[User interface change data]
■ ■ ■ ■ ■ ■ ■

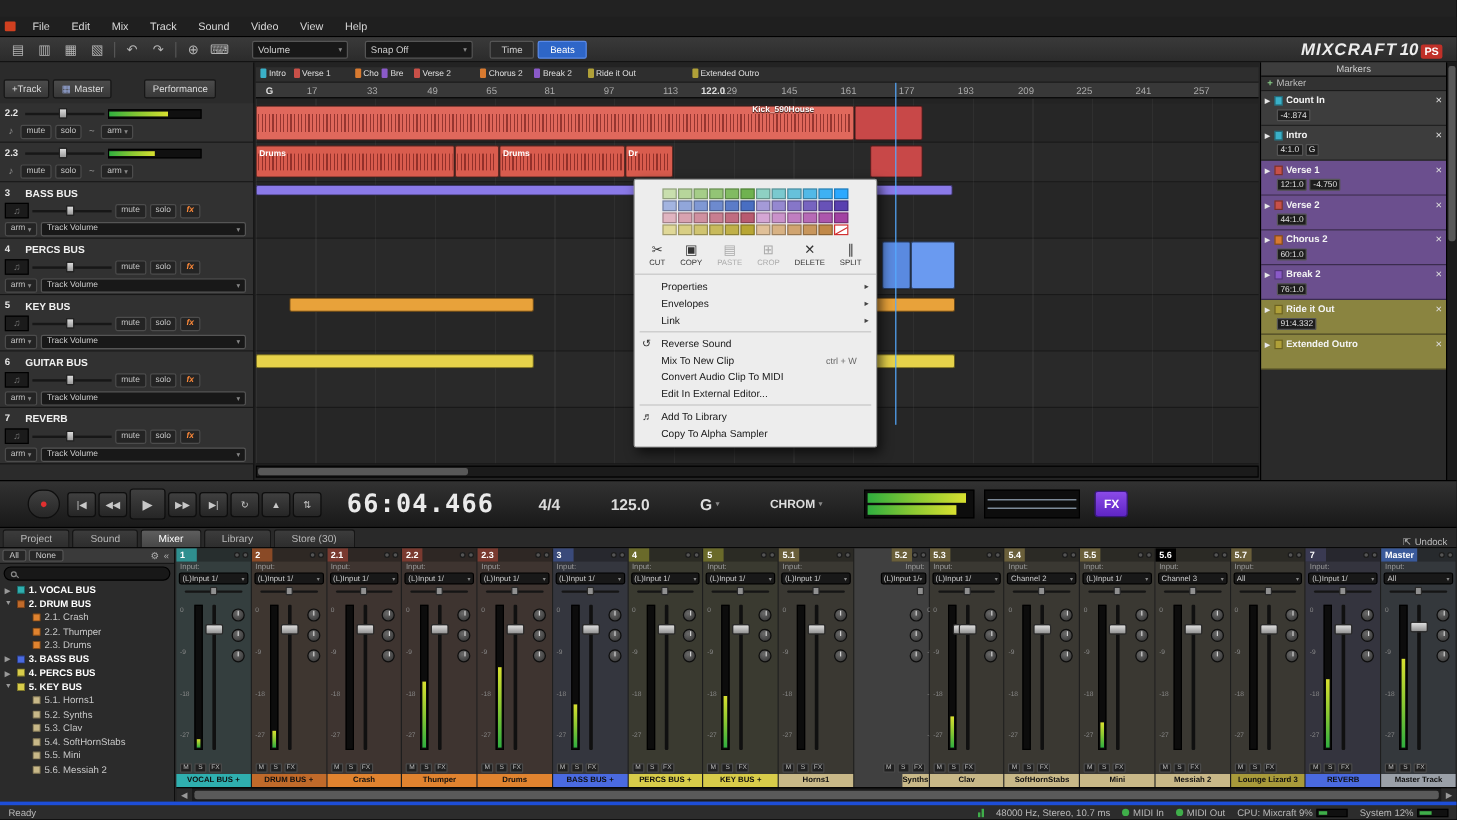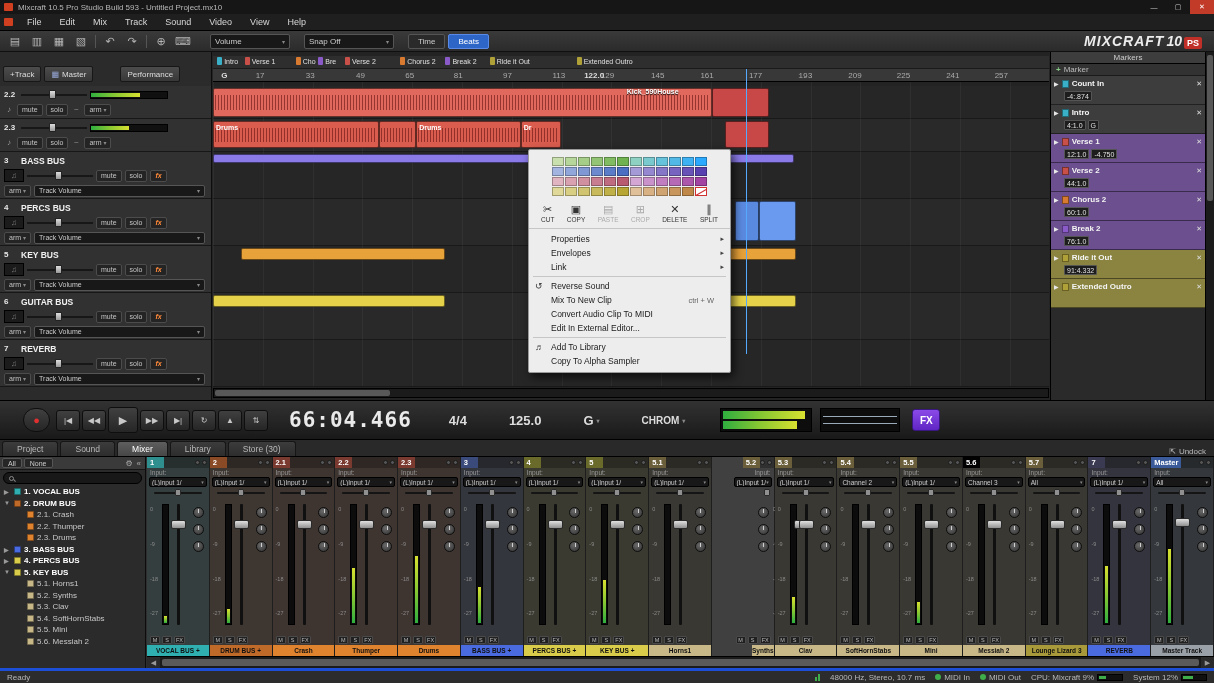--- a/index.html
+++ b/index.html
@@ -192,29 +192,20 @@
   .mini-meter { width:26px; height:7px; background:#101010; border:1px solid #000; position:relative; }
   .mini-meter i { position:absolute; left:1px; top:1px; bottom:1px; background:#3fae4a; }
   .vbars { display:flex; gap:1px; align-items:flex-end; height:8px; }
   .vbars i { width:2px; background:#3fae4a; display:block; }
 </style>
 </head>
 <body>
 
 <div id="app">
 
-  <div class="titlebar">
-    <span class="app-icon"></span>
-    <span class="tb-title">Mixcraft 10.5 Pro Studio Build 593 - Untitled Project.mx10</span>
-    <div class="win-btns">
-      <div class="win-btn">—</div>
-      <div class="win-btn">▢</div>
-      <div class="win-btn close">✕</div>
-    </div>
-  </div>
 
   <div class="menubar">
     <span class="app-icon"></span>
     <div id="menuItems" style="display:flex; height:100%;">
         <div class="menu-item">File</div>
         <div class="menu-item">Edit</div>
         <div class="menu-item">Mix</div>
         <div class="menu-item">Track</div>
         <div class="menu-item">Sound</div>
         <div class="menu-item">Video</div>
@@ -493,21 +484,21 @@
           <span class="bar-num" style="left: 11.1%;">33</span>
           <span class="bar-num" style="left: 17.1%;">49</span>
           <span class="bar-num" style="left: 23%;">65</span>
           <span class="bar-num" style="left: 28.8%;">81</span>
           <span class="bar-num" style="left: 34.7%;">97</span>
           <span class="bar-num" style="left: 40.6%;">113</span>
           <span class="bar-num" style="left: 46.4%;">129</span>
           <span class="bar-num" style="left: 52.4%;">145</span>
           <span class="bar-num" style="left: 58.3%;">161</span>
           <span class="bar-num" style="left: 64.1%;">177</span>
-          <span class="bar-num" style="left: 70%; font-family: Liberation Mono, monospace;">193</span>
+          <span class="bar-num" style="left: 70%;">193</span>
           <span class="bar-num" style="left: 76%;">209</span>
           <span class="bar-num" style="left: 81.8%;">225</span>
           <span class="bar-num" style="left: 87.7%;">241</span>
           <span class="bar-num" style="left: 93.5%;">257</span>
           <span class="sub-label" style="left: 1%;">G</span>
           <span class="sub-label" style="left: 44.4%;">122.0</span>
         </div>
       <div id="lanes">
           <div class="lane" style="top: 36px; height: 30px;">
             <div class="clip wave" style="left: 0%; width: 59.7%; background: rgb(224, 104, 92);"></div>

■ ■ ■ ■ ■ ■ ■

- [Work order] The lines from the one containing "-493,21 +484,21 @@" through the last line of the records are the answer; set them down exactly and add nothing.

- [Result for this task]
@@ -493,21 +484,21 @@
           <span class="bar-num" style="left: 11.1%;">33</span>
           <span class="bar-num" style="left: 17.1%;">49</span>
           <span class="bar-num" style="left: 23%;">65</span>
           <span class="bar-num" style="left: 28.8%;">81</span>
           <span class="bar-num" style="left: 34.7%;">97</span>
           <span class="bar-num" style="left: 40.6%;">113</span>
           <span class="bar-num" style="left: 46.4%;">129</span>
           <span class="bar-num" style="left: 52.4%;">145</span>
           <span class="bar-num" style="left: 58.3%;">161</span>
           <span class="bar-num" style="left: 64.1%;">177</span>
-          <span class="bar-num" style="left: 70%; font-family: Liberation Mono, monospace;">193</span>
+          <span class="bar-num" style="left: 70%;">193</span>
           <span class="bar-num" style="left: 76%;">209</span>
           <span class="bar-num" style="left: 81.8%;">225</span>
           <span class="bar-num" style="left: 87.7%;">241</span>
           <span class="bar-num" style="left: 93.5%;">257</span>
           <span class="sub-label" style="left: 1%;">G</span>
           <span class="sub-label" style="left: 44.4%;">122.0</span>
         </div>
       <div id="lanes">
           <div class="lane" style="top: 36px; height: 30px;">
             <div class="clip wave" style="left: 0%; width: 59.7%; background: rgb(224, 104, 92);"></div>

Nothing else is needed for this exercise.